Dedi Prasetyo mengungkapkan, "Biar bagaimanapun WNI yang berhadapan dengan hukum di negara lain, kewajiban negara adalah juga memberikan bantuan hukum."
Dugaan Penipuan dan Barang Bukti
Wakil Menteri Haji dan Umrah Dahnil Anzar Simanjuntak menyebut ketiga WNI tersebut diduga memproduksi dan mengiklankan dokumen haji palsu.
Dahnil menyampaikan, "Mereka melakukan tindak pidana tersebut, kemudian ditangkap oleh pihak kepolisian Arab Saudi dan tentu itu membutuhkan pendampingan dari kepolisian kita di Indonesia."
Direktur Pelindungan WNI Kementerian Luar Negeri RI Heni Hamidah menyatakan bahwa pihaknya menerima informasi penangkapan dari Konsulat Jenderal RI di Jeddah pada 28 April 2026.
Heni Hamidah mengatakan, "Ketiganya diduga terlibat dalam praktik penipuan dan penggelapan terkait layanan haji ilegal, termasuk melalui penyebaran iklan layanan haji palsu di media sosial."
Aparat keamanan Arab Saudi menemukan barang bukti berupa uang tunai, perangkat komputer, serta kartu haji yang diduga palsu dari para pelaku.
Dua dari tiga pelaku juga dilaporkan menggunakan atribut petugas haji Indonesia saat proses penangkapan berlangsung.
Upaya Pendampingan dan Koordinasi
Pemerintah Indonesia meminta tambahan personel Polri guna memperkuat komunikasi dengan aparat Arab Saudi terkait tata kelola dan penanganan kasus haji.
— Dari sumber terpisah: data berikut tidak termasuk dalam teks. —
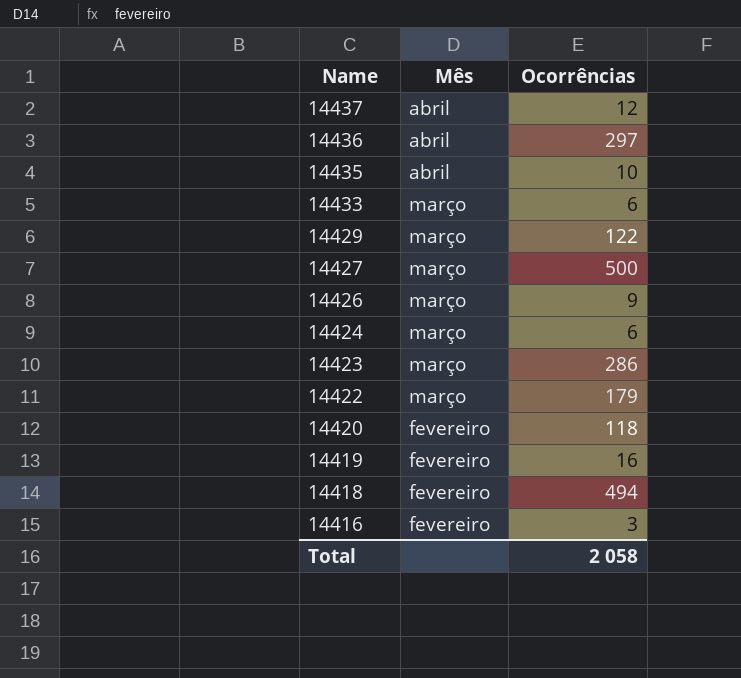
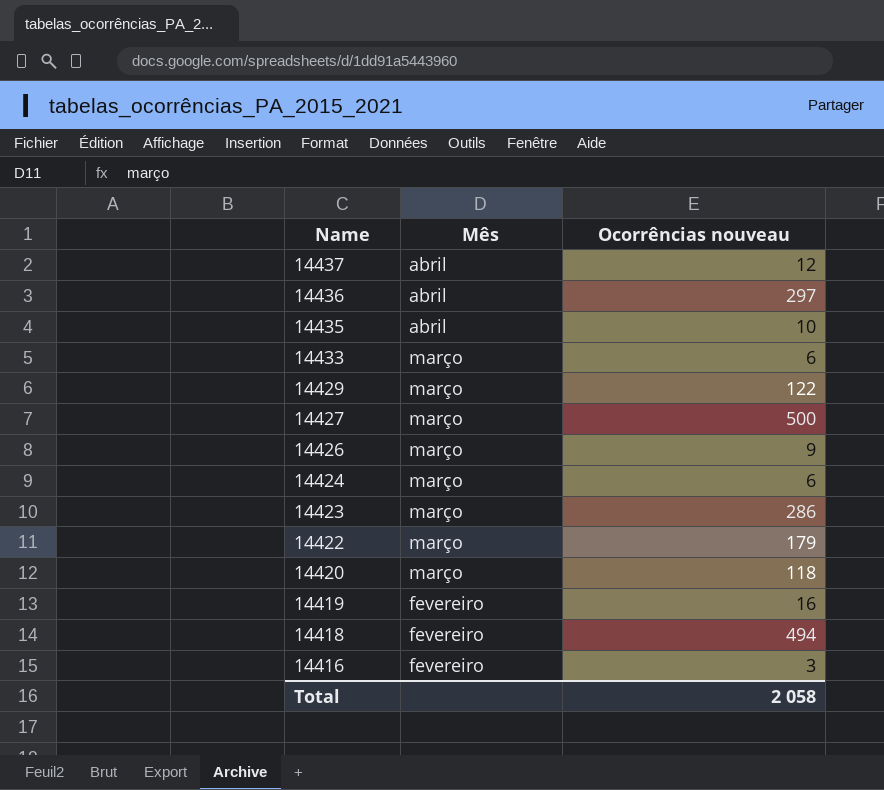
column name: Ocorrências -> Ocorrências nouveau
14420 | Mês: fevereiro -> março

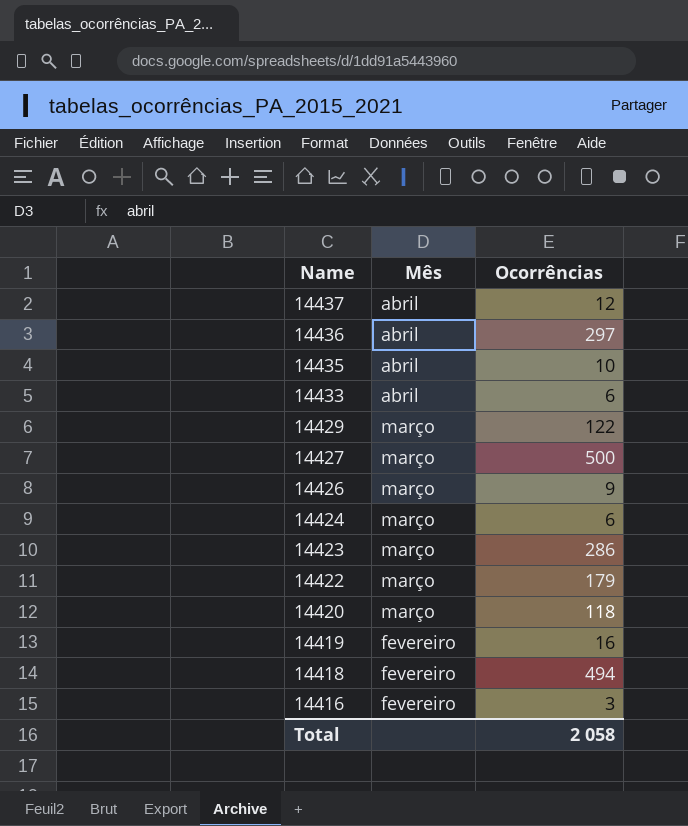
column name: Ocorrências nouveau -> Ocorrências
14433 | Mês: março -> abril

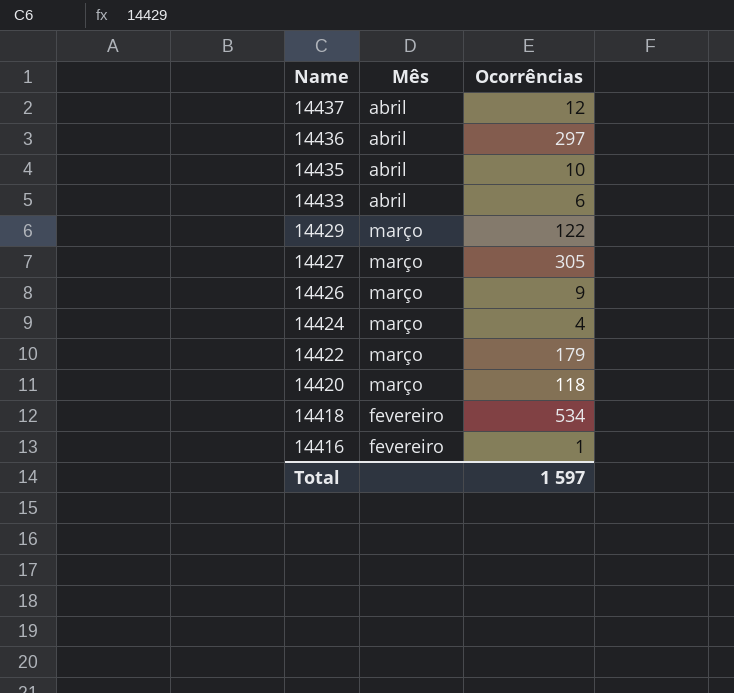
row 14423: março | 286 -> none
row 14419: fevereiro | 16 -> none
14427 | Ocorrências: 500 -> 305
14424 | Ocorrências: 6 -> 4
14418 | Ocorrências: 494 -> 534
14416 | Ocorrências: 3 -> 1
Total | Ocorrências: 2 058 -> 1 597

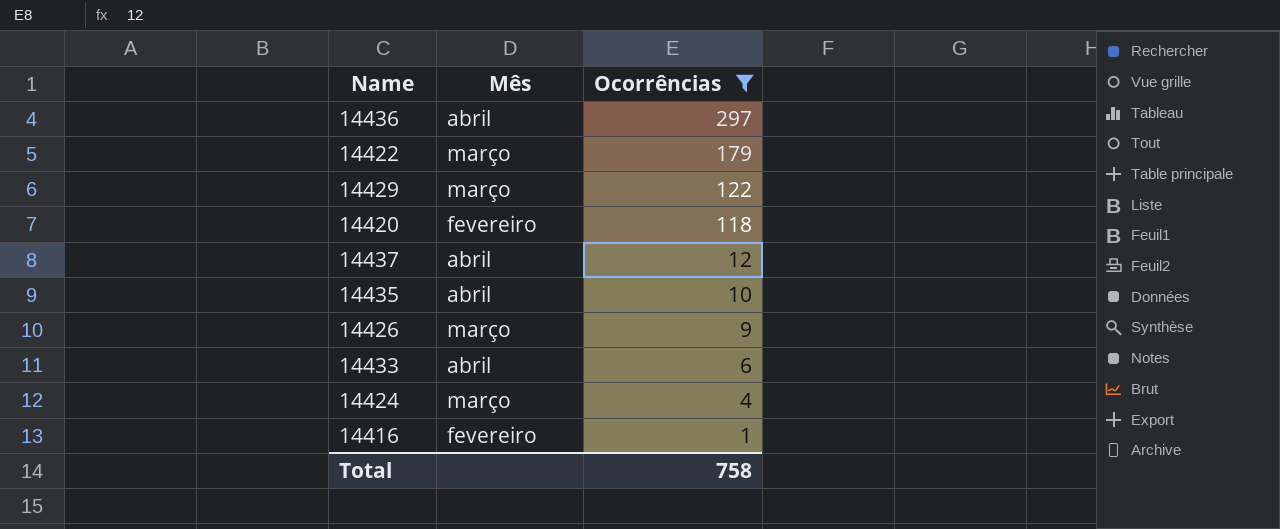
filter: none -> Ocorrências <= 297
row order: Name descending -> Ocorrências descending
14420 | Mês: março -> fevereiro
Total | Ocorrências: 1 597 -> 758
Langkah ini diambil karena lokasi kejadian berada di wilayah hukum Arab Saudi sehingga memerlukan koordinasi lintas negara.
Heni Hamidah menyampaikan, “Saat ini, KJRI di Jeddah sedang melakukan verifikasi identitas para pelaku, berkoordinasi dengan pemerintah setempat, guna mengawal proses hukum selanjutnya sesuai ketentuan yang berlaku.”